Introduction

In this fourth part of our analysis we will finally test which genes actually differ in their expression between samples. All the previous parts were preliminary work to load the data and check whether it even makes sense to do this next exciting step! We will learn a lot more about how differential expression analysis works statistically, what p-value adjustment is, log2FoldChange shrinkage and how to filter and visualize differentially expressed genes.

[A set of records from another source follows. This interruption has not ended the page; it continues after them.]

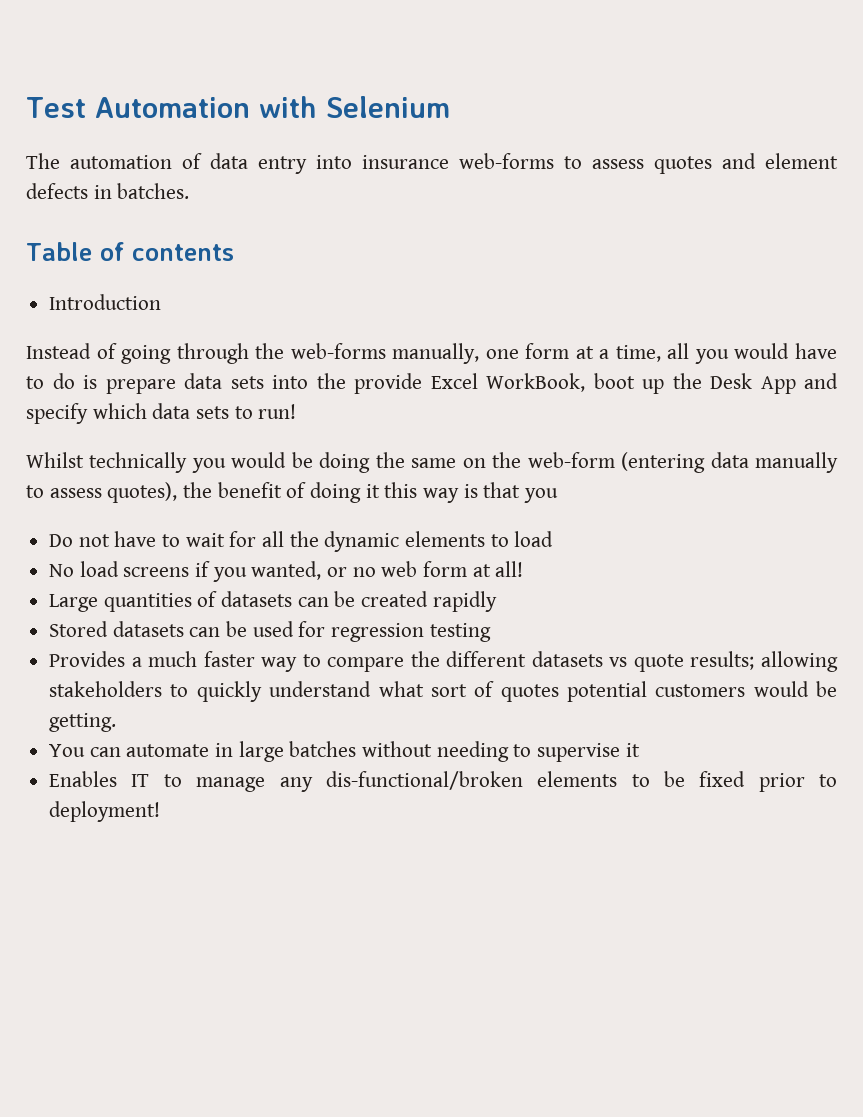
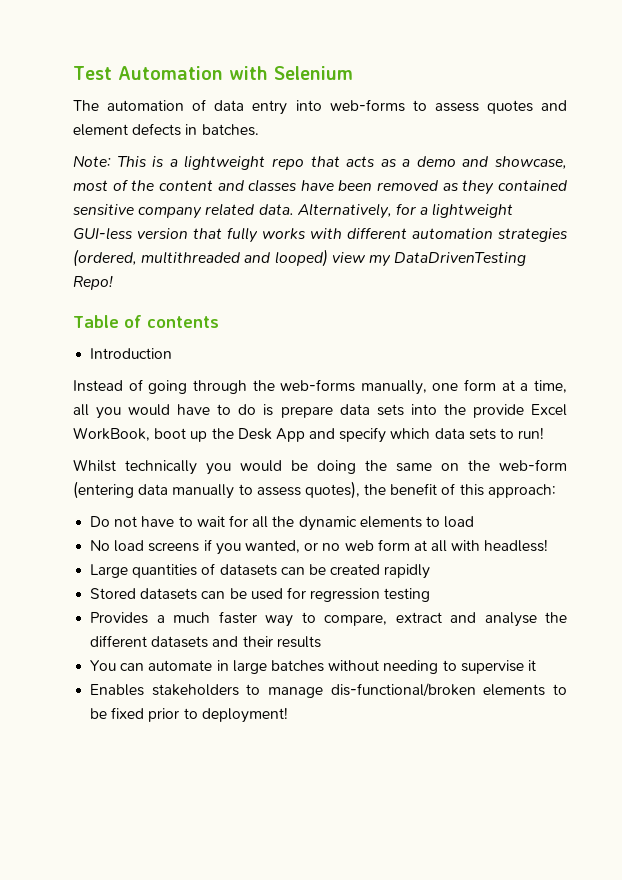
[362,155,449,169] insurance -> (322, 105) none
(190, 191) none -> [73,155,567,170] [73,179,567,195] [73,203,514,219] [73,227,568,243] [73,249,527,267] [73,275,113,290] // Note: This is a lightweight repo that acts as a demo and showcase, most of the content and classes have been removed as they contained sensitive company related data. Alternatively, for a lightweight GUI-less version that fully works with different automation strategies (ordered, multithreaded and looped) view my DataDrivenTesting Repo!
[310,482,559,503] doing it this way is that you -> [459,484,556,498] this approach:
[495,561,524,577] all! -> [431,539,549,552] all with headless!
[327,651,838,672] [49,681,838,702] [49,713,117,732] compare the different datasets vs quote results; allowing stakeholders to quickly understand what sort of quotes potential customers would be getting. -> [324,612,567,627] [90,635,321,648] compare, extract and analyse the different datasets and their results
[131,774,150,787] IT -> [151,684,239,696] stakeholders
[279,777,313,792] any -> (324, 692) none

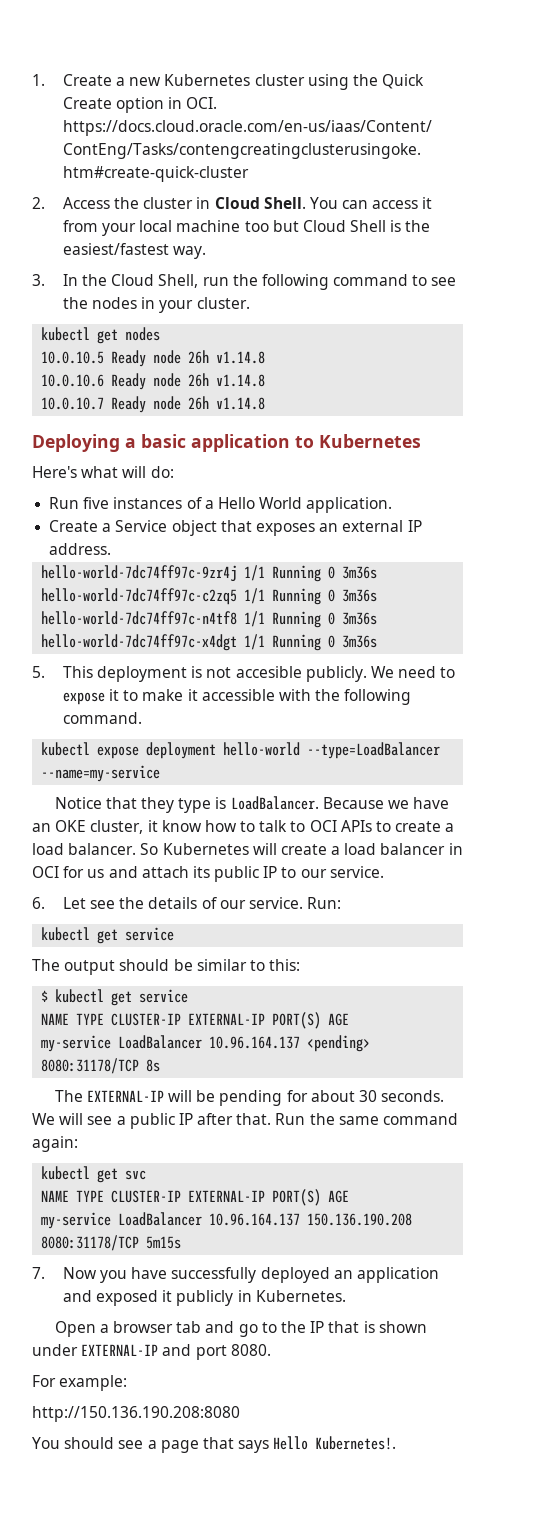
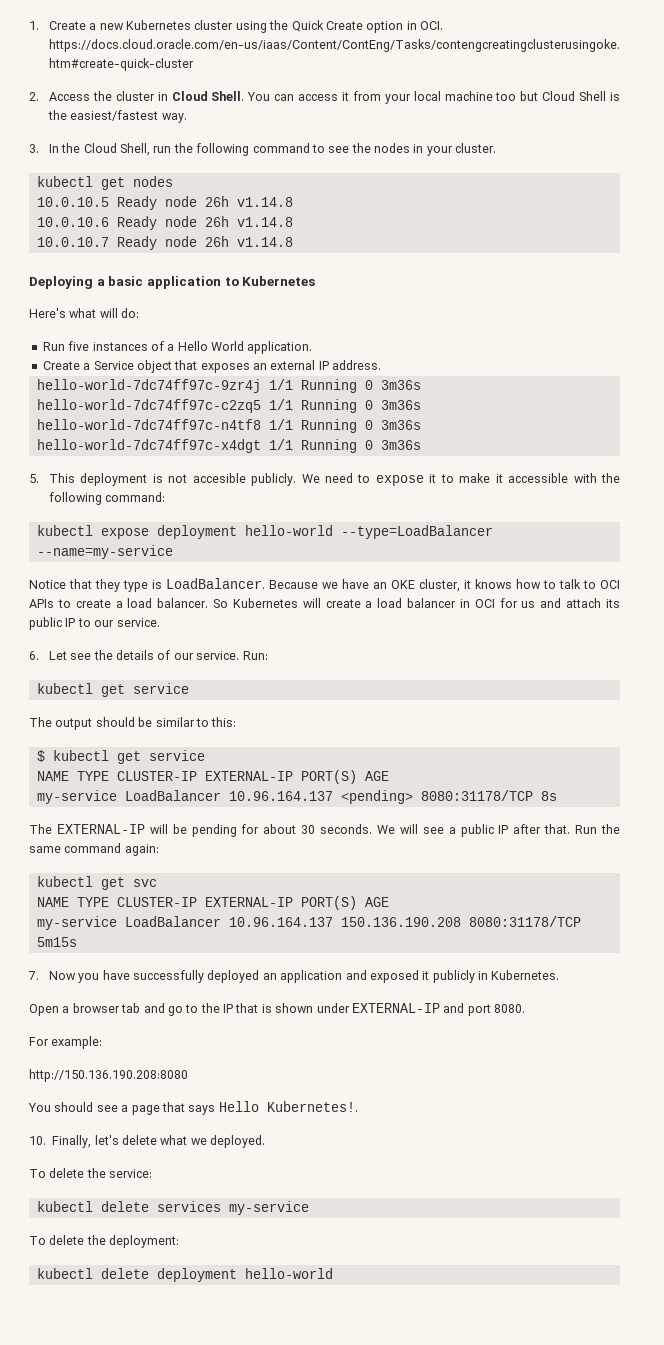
[62,712,142,724] command. -> [105,492,166,502] command:
[161,820,202,832] know -> [475,579,512,589] knows
(397, 1443) none -> [29,1135,266,1148] [29,1168,153,1178] [36,1201,309,1215] [29,1235,180,1248] [36,1268,333,1282] // 10. Finally, let's delete what we deployed. // To delete the service: // kubectl delete services my-service // To delete the deployment: // kubectl delete deployment hello-world

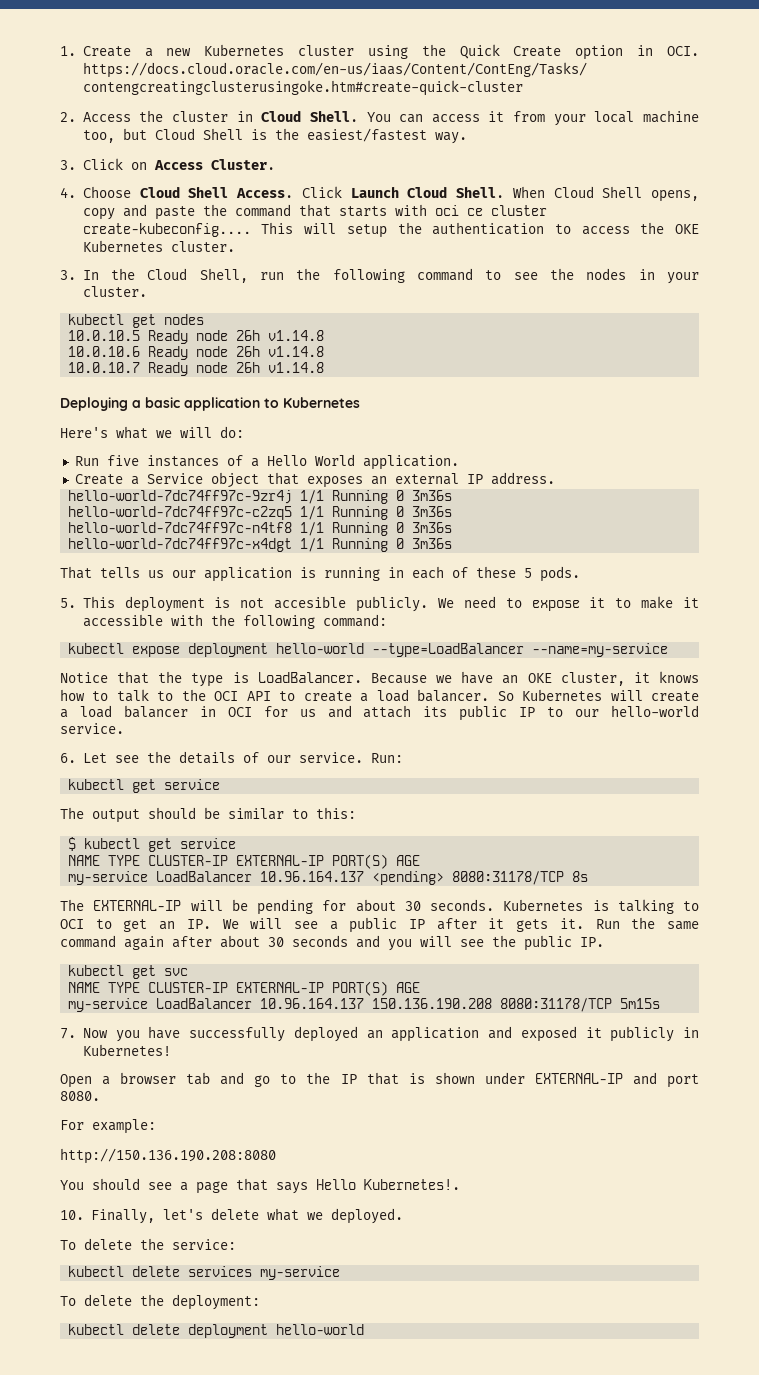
[495,92,517,101] too -> [82,130,115,143] too,
(187, 118) none -> [60,158,275,170] [60,186,699,202] [82,204,547,220] [82,222,700,238] [82,240,235,252] // 3. Click on Access Cluster. // 4. Choose Cloud Shell Access. Click Launch Cloud Shell. When Cloud Shell opens, copy and paste the command that starts with oci ce cluster create-kubeconfig.... This will setup the authentication to access the OKE Kubernetes cluster.
(97, 313) none -> [156,430,172,438] we
(421, 445) none -> [60,566,580,582] // That tells us our application is running in each of these 5 pods.
[95,579,120,592] they -> [158,671,183,683] the
[600,580,620,589] [29,599,54,608] OCI APIs -> [181,689,271,701] the OCI API
(115, 623) none -> [611,705,699,717] hello-world
(373, 829) none -> [503,899,699,914] [60,919,211,932] Kubernetes is talking to OCI to get an IP.
[544,824,571,834] that. -> [488,918,584,932] it gets it.
[124,844,159,856] again: -> [124,935,604,951] again after about 30 seconds and you will see the public IP.
[491,970,560,980] Kubernetes. -> [82,1044,171,1056] Kubernetes!

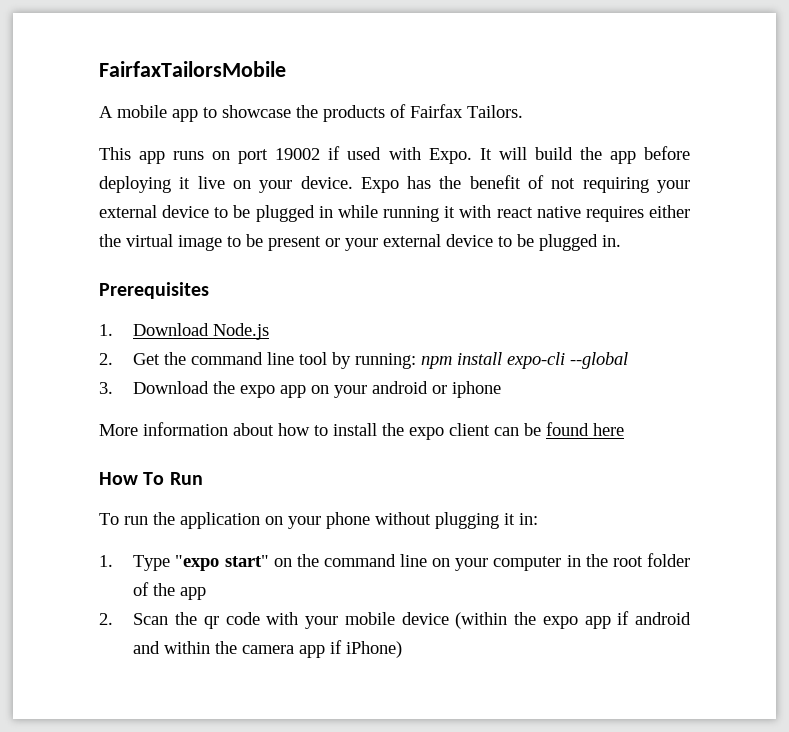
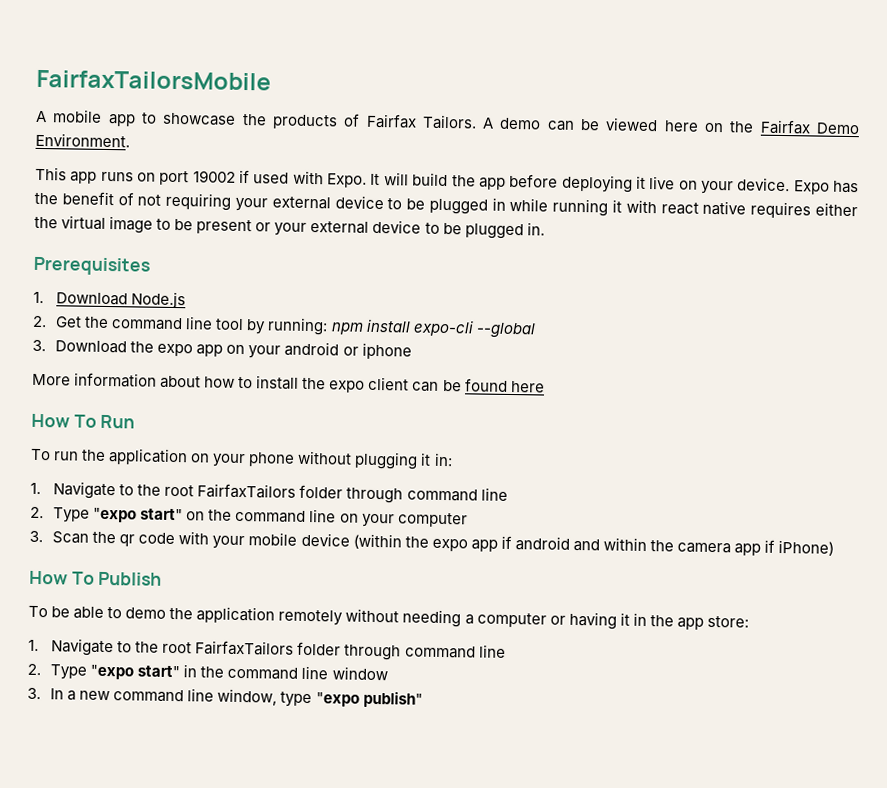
(523, 111) none -> [482,117,860,135] [35,132,130,148] A demo can be viewed here on the Fairfax Demo Environment.
(113, 561) none -> [53,481,508,504] [30,506,44,519] Navigate to the root FairfaxTailors folder through command line // 2.
[566,553,690,567] [133,582,207,600] [99,613,113,625] in the root folder of the app // 2. -> [29,530,43,543] // 3.
(403, 649) none -> [29,570,163,586] [28,605,749,630] [28,638,506,661] [27,663,388,681] [27,687,423,708] // How To Publish // To be able to demo the application remotely without needing a computer or having it in the app store: // 1. Navigate to the root FairfaxTailors folder through command line // 2. Type "expo start" in the command line window // 3. In a new command line window, type "expo publish"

We have already prepared our data in a previous part of this series. The gist of this preliminary work is contained in the folded code chunk below.

Code

#load necessary libraries
library(here) # for file paths
library(DESeq2) # for RNA-seq analysis
library(org.Hs.eg.db)
library(AnnotationDbi) # for gene annotation

# Downloading the count matrix
url <- "https://www.ncbi.nlm.nih.gov/geo/download/?acc=GSE123658&format=file&file=GSE123658%5Fread%5Fcounts%2Egene%5Flevel%2Etxt%2Egz"

dest <- here("data", "rnaseq", "GSE123658_counts.tsv.gz")

download.file(url, destfile = dest)

# Loading the count matrix
counts <- read.delim(dest, row.names = 1)
# Remove "X" prefix from column names
colnames(counts) <- sub("^X", "", colnames(counts))

# require genes to have a count of 10 or more in at least 5 samples to be included in the analysis
keep <- rowSums(counts >= 10) >= 5
counts <- counts[keep, ]

# Loading the metadata
library(GEOquery) # for loading data from GEO

gse <- getGEO("GSE123658", GSEMatrix = TRUE)

# Combine metadata from both platforms into a single data frame
eset_nextseq <- gse[["GSE123658-GPL18573_series_matrix.txt.gz"]]

eset_hiseq <- gse[["GSE123658-GPL20301_series_matrix.txt.gz"]]

meta <- rbind(
    pData(eset_nextseq),
    pData(eset_hiseq)
)

meta$sample_id <- sub(".*ID:", "", meta$title)
meta$sample_id <- trimws(meta$sample_id)

# set row names of metadata to sample_id
rownames(meta) <- meta$sample_id

# define factor condition based on the title column
meta$condition <- ifelse(
    grepl("healthy", meta$title, ignore.case = TRUE),
    "control",
    "disease"
)

meta$condition <- factor(meta$condition, levels = c("control", "disease"))

# define factor platform based on the platform_id column
meta$platform <- ifelse(
    grepl("GPL18573", meta$platform_id),
    "NextSeq",
    "HiSeq"
)

meta$platform <- factor(meta$platform, levels = c("NextSeq", "HiSeq"))

# define age as numeric variable
meta$age <- as.numeric(meta$`age:ch1`)

# define sex as a factor variable
meta$sex <- factor(meta$`Sex:ch1`, levels = c("M", "F"))

# Aligning the count matrix and metadata
meta <- meta[match(colnames(counts), rownames(meta)), ]

# Create a mapping between Ensembl gene IDs and gene symbols
genes <- rownames(counts)

gene_symbols <- mapIds(
    org.Hs.eg.db,
    keys = genes,
    keytype = "ENSEMBL",
    column = "SYMBOL",
    multiVals = "first" # should multiple mappings occur
)

# Create DESeqDataSet object
dds <- DESeqDataSetFromMatrix(
    countData = counts,
    colData = meta,
    design = ~ platform + condition
)

# Add gene symbols as row data
rowData(dds)$symbol <- gene_symbols[rownames(dds)]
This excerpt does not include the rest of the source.